More and more problems are emerging with the QE programme the Bank of England presented as a triumph

Last night brought some bad news for the QE programmes employed by the world’s central banks and ironically it came from the world’s main central bank.

The Federal Reserve has signalled that US borrowing costs are likely to remain higher for longer, as it wrestles with persistent inflation across the world’s biggest economy. ( Financial Times)

Actually I think that “higher for longer” was in fact used simply for PR so there is rather in an irony in it becoming true. But where this causes a problem is in the nature of QE (Quantitative Easing) bond buying.

  1. You invest at a fixed interest rate or coupon
  2. You pay for it at a variable interest-rate ( Bank Rate in the UK)

Another way of looking at the rises in interest-rates to deal with the inflationary surge is that it raised the cost base for QE. Remember this was considered at the time to be an establishment triumph as the central banks made a carry profit out of this.We can look at that world via the Bank of Japan which still lives in it.

First, the Bank’s income has been on an increasing trend. Interest income on the government bonds has been rising following the increase in the purchases of long-term JGBs.

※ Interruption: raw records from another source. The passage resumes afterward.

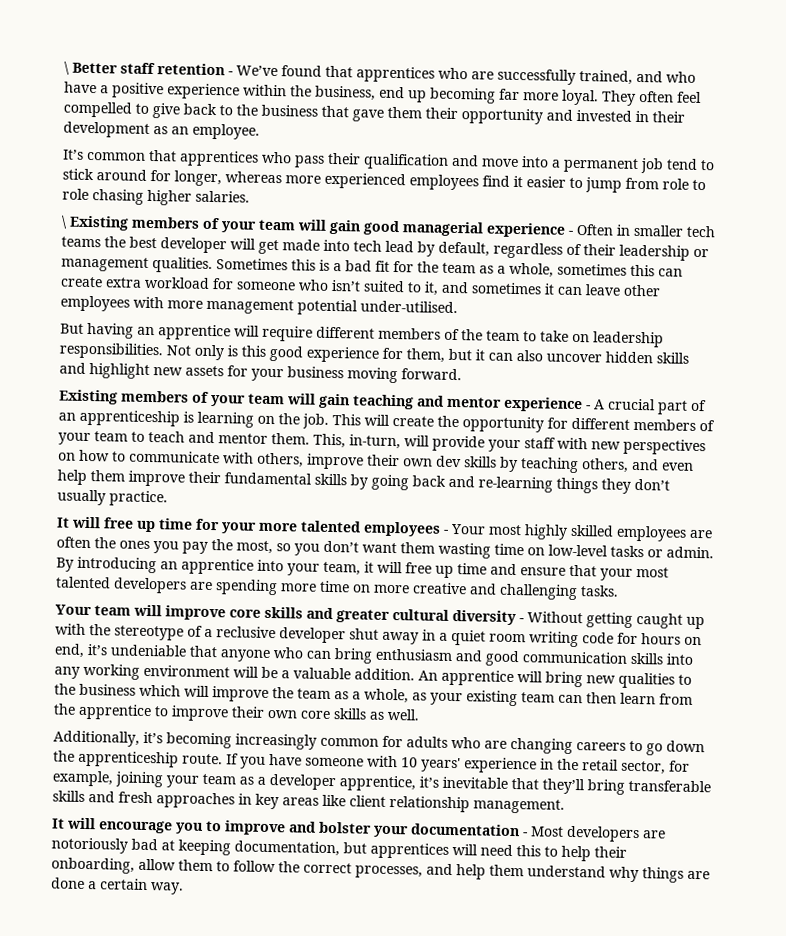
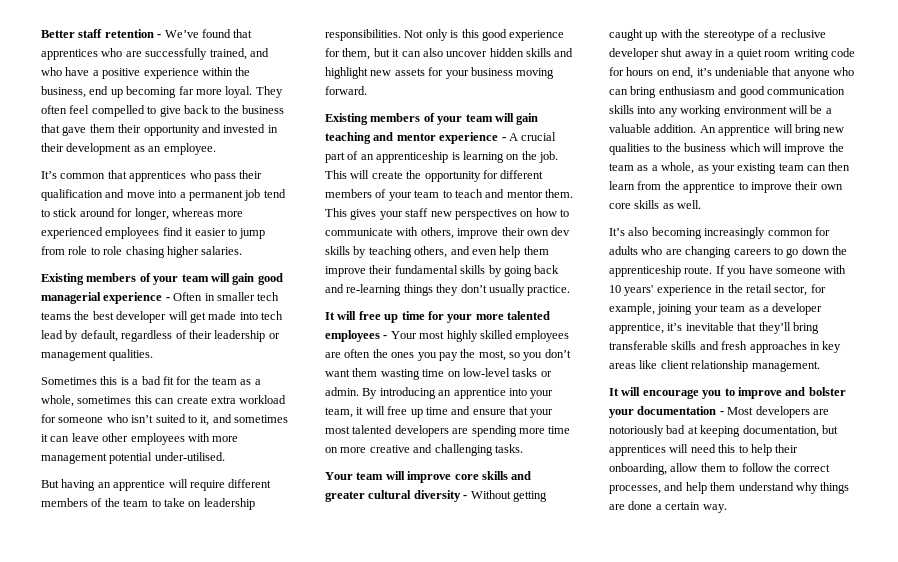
[64,61,70,75] \ -> (41, 34) none
[61,215,68,229] \ -> (243, 250) none
(213, 265) none -> (154, 355) //
[313,433,485,452] This, in-turn, will provide -> [325,208,377,220] This gives
[557,437,588,450] with -> (429, 212) none
[53,730,163,747] Additionally, it’s -> [609,227,649,236] It’s also

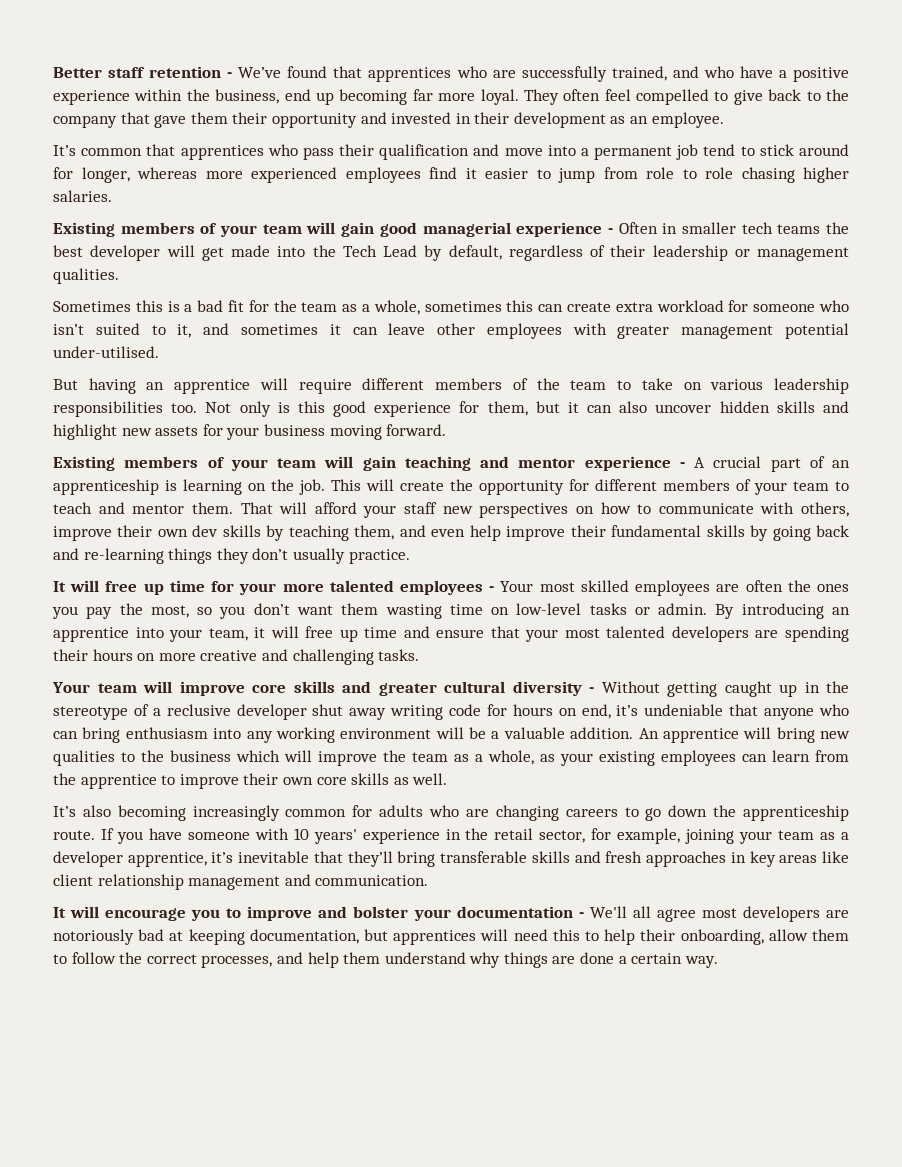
[242,105,284,114] business -> [53,115,117,128] company
[261,311,283,320] [41,330,63,339] tech lead -> [312,245,417,257] the Tech Lead
[212,436,239,442] more -> [617,325,670,339] greater
[203,498,255,510] [325,29,401,41] leadership responsibilities. -> [710,378,850,394] [53,401,198,417] various leadership responsibilities too.
[325,208,377,220] This gives -> [240,502,357,514] That will afford
[414,246,448,258] others, -> [354,525,395,540] them,
[523,246,549,255] them -> (501, 533) none
[446,330,478,342] highly -> (575, 587) none
[518,426,571,434] more time -> [53,649,133,661] their hours
[660,29,683,38] with -> [804,682,820,693] in
[715,49,791,60] in a quiet room -> (387, 714) none
[718,86,845,98] [609,105,634,114] and good communication skills -> (208, 733) none
[778,162,851,171] team can then -> [661,750,767,766] employees can
[751,361,820,372] management. -> [188,874,429,890] management and communication.
[727,407,754,415] Most -> [589,906,737,922] We'll all agree most

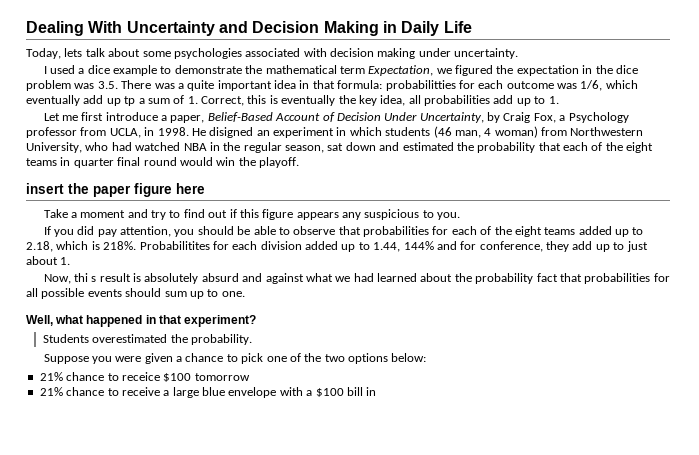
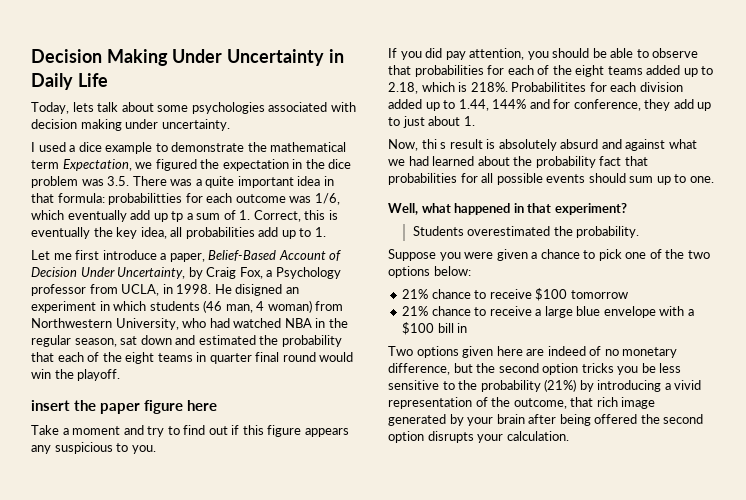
[26,21,379,36] Dealing With Uncertainty and Decision Making -> [31,49,325,66] Decision Making Under Uncertainty
[121,372,160,381] receice -> [489,289,532,299] receive
(377, 391) none -> [388,346,678,358] [388,363,682,375] [388,379,702,392] [388,397,656,409] [388,414,704,426] [388,431,569,443] // Two options given here are indeed of no monetary difference, but the second option tricks you be less sensitive to the probability (21%) by introducing a vivid representation of the outcome, that rich image generated by your brain after being offered the second option disrupts your calculation.

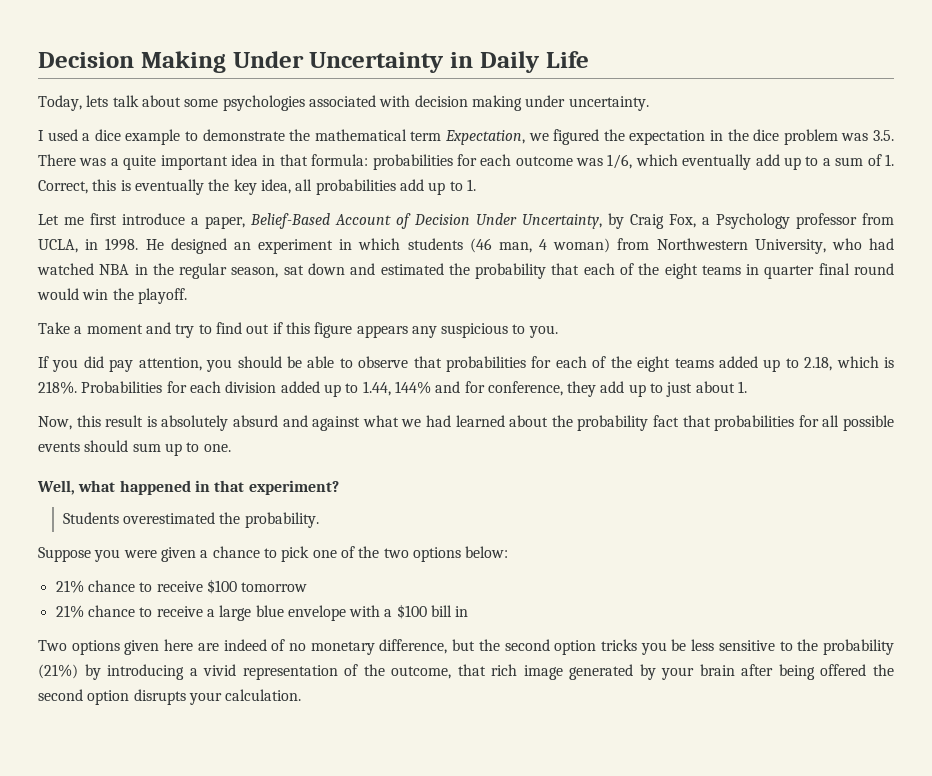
[108,193,183,205] probabilitties -> [372,154,453,170] probabilities
[171,211,184,222] tp -> [805,156,819,166] to
[235,284,283,296] disigned -> [170,238,227,254] designed
[31,400,218,414] // insert the paper figure here -> (187, 296) none
[511,82,587,92] Probabilitites -> [81,381,163,393] Probabilities
[421,139,447,149] thi s -> [76,415,101,427] this

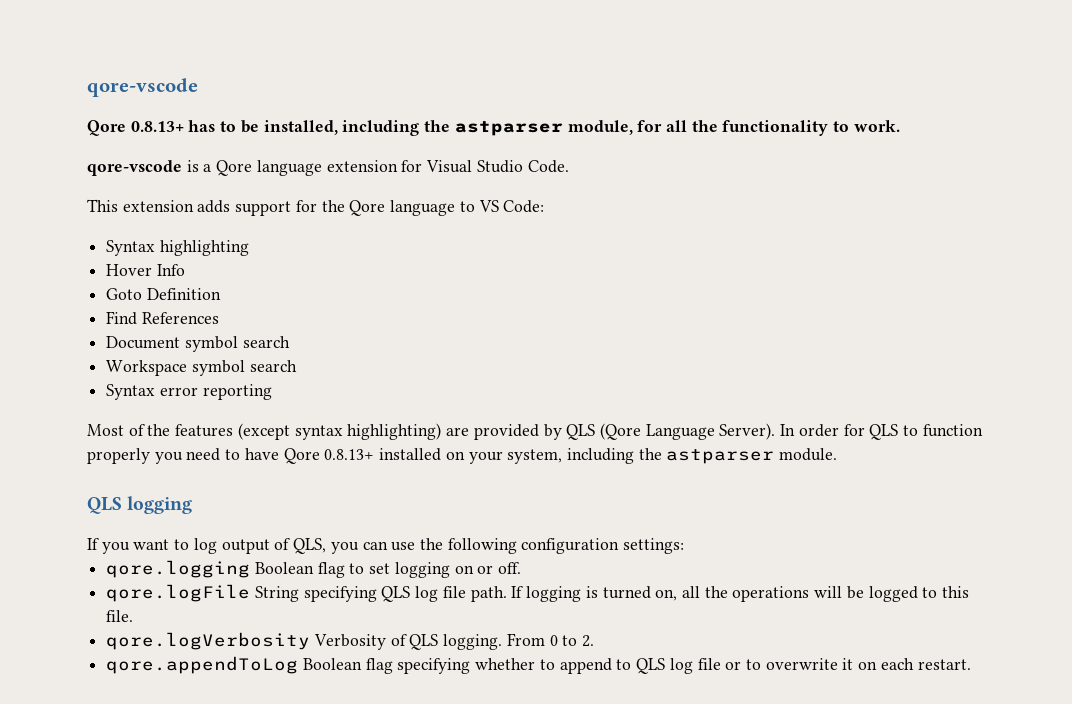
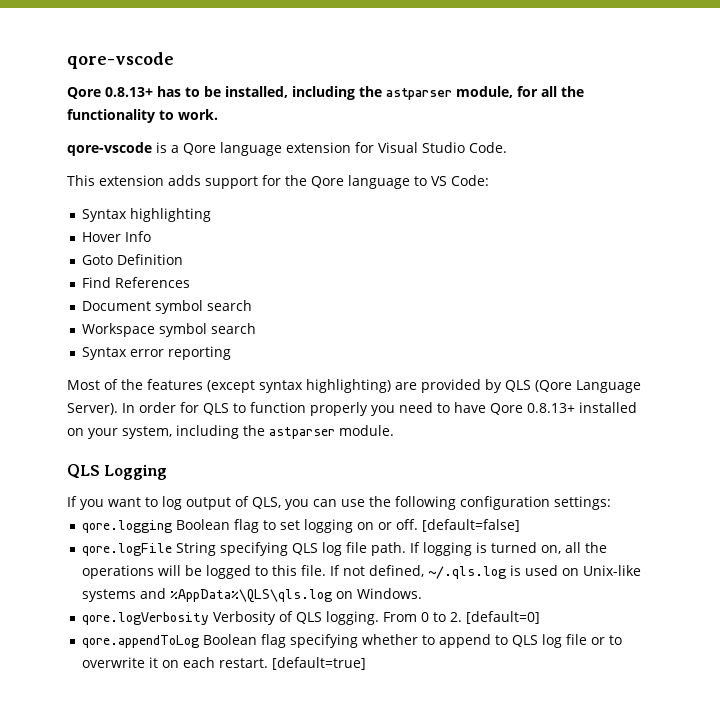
[127,496,193,514] logging -> [104,464,168,480] Logging
(522, 568) none -> [421,519,520,532] [default=false]
(134, 616) none -> [329,565,641,579] [81,588,422,603] If not defined, ~/.qls.log is used on Unix-like systems and %AppData%\QLS\qls.log on Windows.
(595, 641) none -> [465,611,540,624] [default=0]
(971, 664) none -> [271,657,366,670] [default=true]

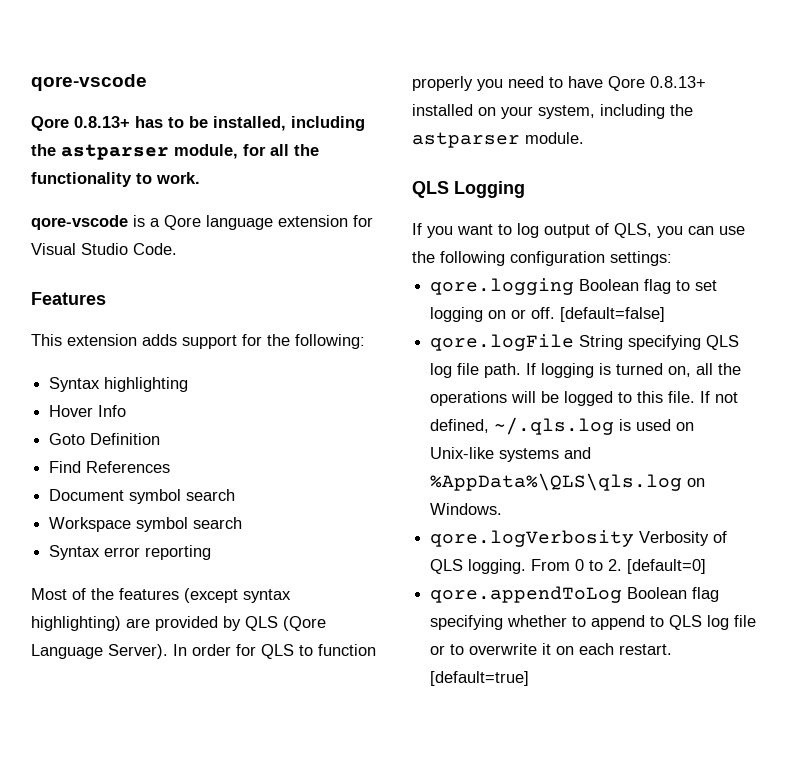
(507, 147) none -> [31,292,106,305] // Features
[311,175,489,189] Qore language to VS Code: -> [295,334,365,349] following:

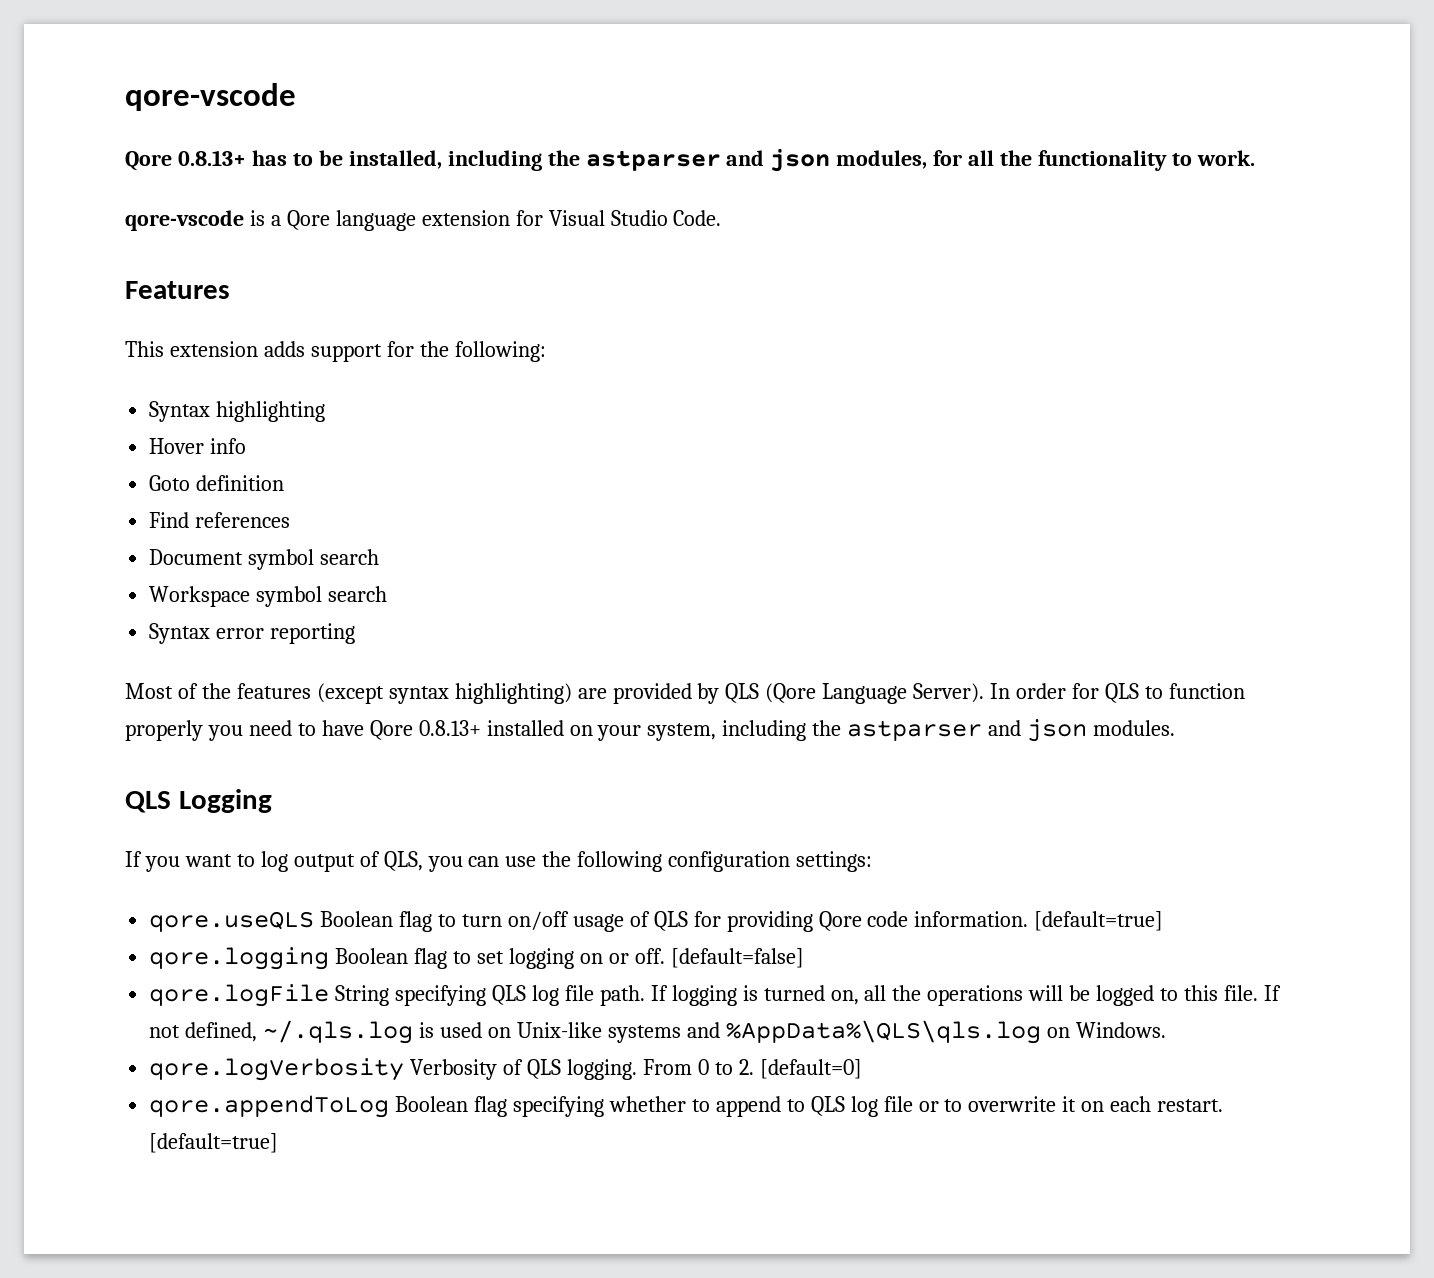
[174,144,238,159] module, -> [726,149,928,172] and json modules,
[98,405,127,417] Info -> [210,438,247,454] info
[90,433,161,445] Definition -> [196,475,285,491] definition
[86,461,171,473] References -> [195,512,291,528] references
[525,132,584,144] module. -> [988,719,1176,742] and json modules.
(672, 258) none -> [149,911,1164,932] // qore.useQLS Boolean flag to turn on/off usage of QLS for providing Qore code information. [default=true]

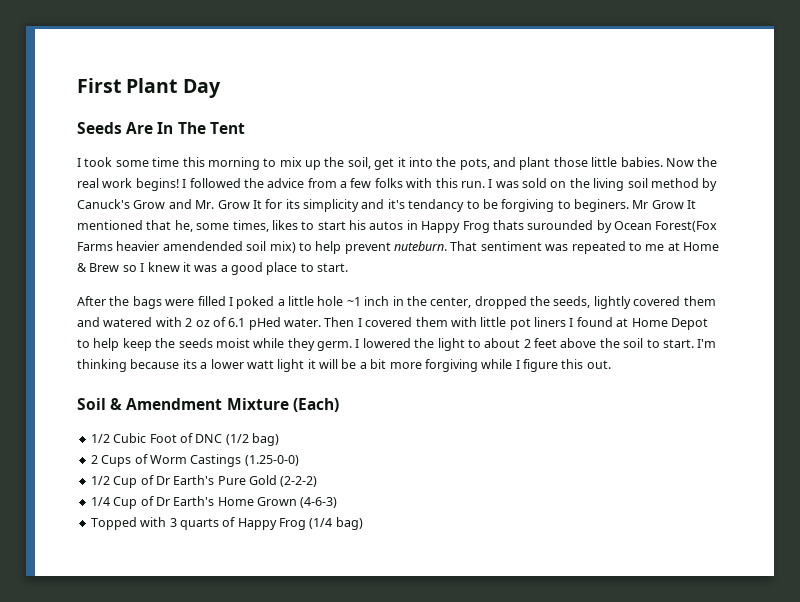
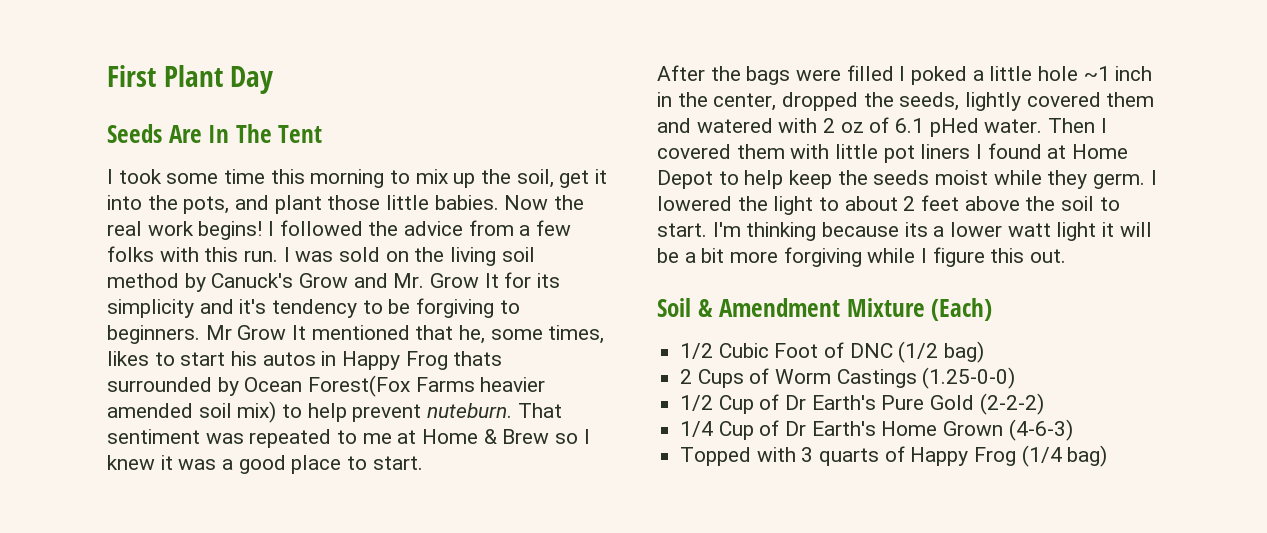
[408,199,465,212] tendancy -> [272,299,358,318] tendency
[574,199,629,212] beginers. -> [107,325,200,344] beginners.
[527,220,594,230] surounded -> [107,377,212,392] surrounded
[162,241,243,251] amendended -> [107,403,193,418] amended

That is my part 1 above and now let me bring in part 2

 in line with the developments on the asset side, there was a substantial rise in current deposits on the liability side, in the form of an increase in financial institutions’ excess reserves. In order to control short-term interest rates at the target level in the presence of such large excess reserves, it became necessary to apply interest rates on excess reserves. ( Governor Ueda Swptember 2023)

That policy has led to costs in other areas as last night’s intervention to support the Yne shows. But in terms of QE the Bank of Japan is still in the financial masters of the universe phase. Let me now bring that back to the Bank of England. Having set a Bank Rate of 0.1% they were willing and able to charge into the UK government bond market. I argued at the time they acted like headless chickens and it was their own 0.1% Bank Rate which made them think that buying the benchmark UK bond at 0.5% was a stroke of genius.

Group Think

Back in August 2020 Bank of England Governor Andrew Bailey gave himself a big slap on the back at Jackson Hole.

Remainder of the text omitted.